GIVEN DATA:

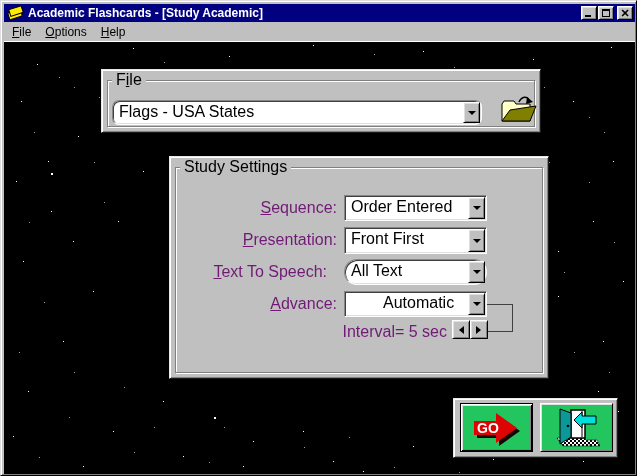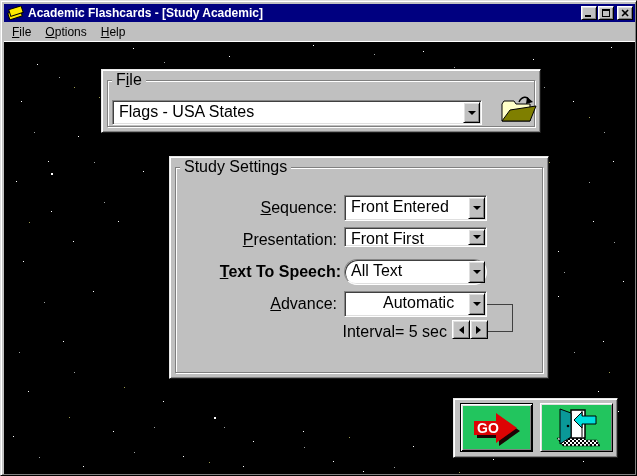--- a/index.html
+++ b/index.html
@@ -169,7 +169,7 @@
     <div class="panel" style="left:97px; top:27px; width:440px; height:64px;">
       <div class="groove" style="left:5px; top:10px; right:5px; bottom:5px;"></div>
       <span class="gcaption" style="left:10px;">F<u>i</u>le</span>
-      <div class="combobox" style="left:10px; top:30px; width:370px; height:25px;">
+      <div class="combobox" style="left:10px; top:30px; width:370px; height:25px;border-radius:7px;">
         <span class="value">Flags - USA States</span>
         <span class="drop-btn">
             <span class="tri-down"></span>

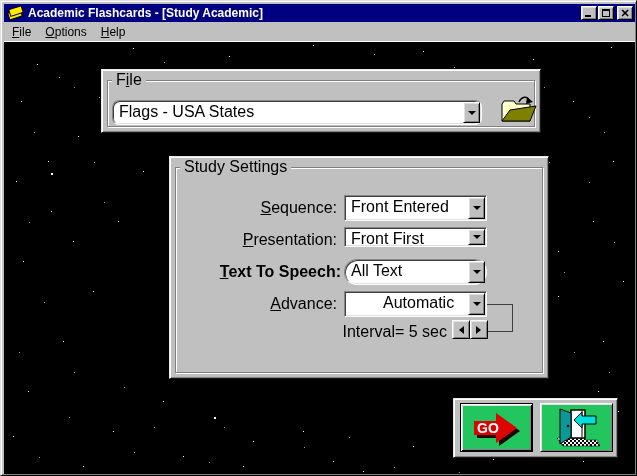--- a/index.html
+++ b/index.html
@@ -99,7 +99,7 @@
   .tri-down { width:0; height:0; border:4px solid transparent; border-top:4px solid #000; margin-top:4px; }
 
   .field-label {
-    position:absolute; font-size:16px; color:#000000; text-align:right;
+    position:absolute; font-size:16px; color:#701a75; text-align:right;
     line-height:26px; white-space:nowrap;
   }
 

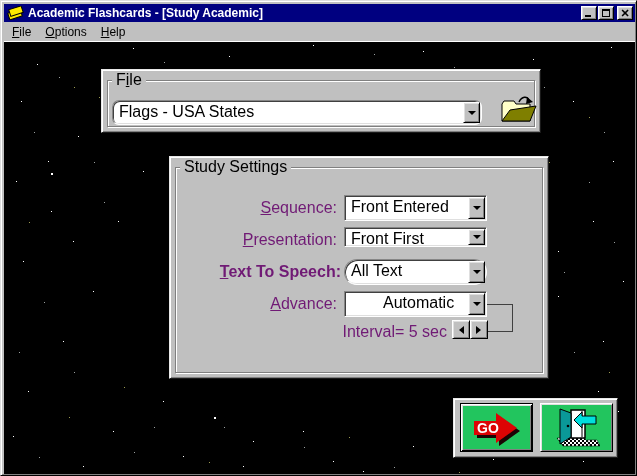--- a/index.html
+++ b/index.html
@@ -189,7 +189,7 @@
 
       <span class="field-label" style="left:10px; top:38px; width:157px;"><u>S</u>equence:</span>
       <div class="combobox" style="left:174px; top:38px; width:143px; height:26px;">
-        <span class="value">Front Entered</span>
+        <span class="value">Order Entered</span>
         <span class="drop-btn">
             <span class="tri-down"></span>
           </span>

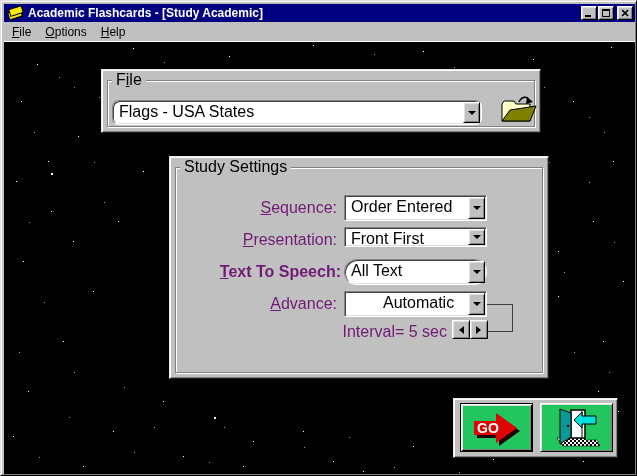--- a/index.html
+++ b/index.html
@@ -196,7 +196,7 @@
       </div>
 
       <span class="field-label" style="left:10px; top:70px; width:157px;text-align:right;"><u>P</u>resentation:</span>
-      <div class="combobox" style="left:174px; top:70px; width:143px; height:20px;">
+      <div class="combobox" style="left:174px; top:70px; width:143px; height:27px;">
         <span class="value">Front First</span>
         <span class="drop-btn">
             <span class="tri-down"></span>

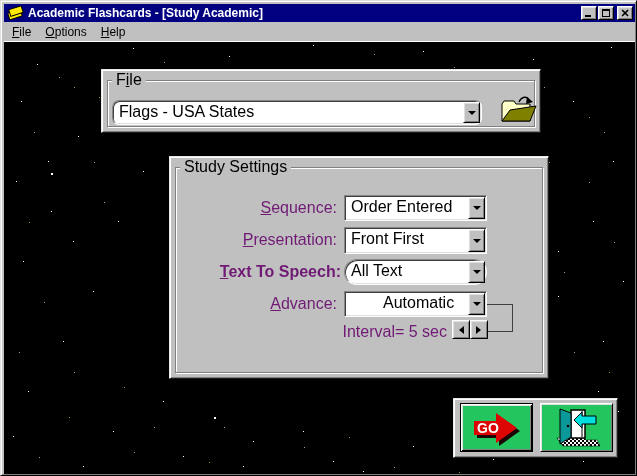--- a/index.html
+++ b/index.html
@@ -203,7 +203,7 @@
           </span>
       </div>
 
-      <span class="field-label" style="left:14px; top:102px; width:157px;font-weight:bold;"><u>T</u>ext To Speech:</span>
+      <span class="field-label" style="left:0; top:102px; width:157px;"><u>T</u>ext To Speech:</span>
       <div class="combobox" style="left:174px; top:102px; width:143px; height:26px;border-radius:13px;">
         <span class="value">All Text</span>
         <span class="drop-btn">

WHAT TO DO: Every line of the listing that includes "border" must be shown.

ANSWER AREA:
+      <div class="combobox" style="left:10px; top:30px; width:370px; height:25px;border-radius:7px;">
   .tri-down { width:0; height:0; border:4px solid transparent; border-top:4px solid #000; margin-top:4px; }
       <div class="combobox" style="left:174px; top:102px; width:143px; height:26px;border-radius:13px;">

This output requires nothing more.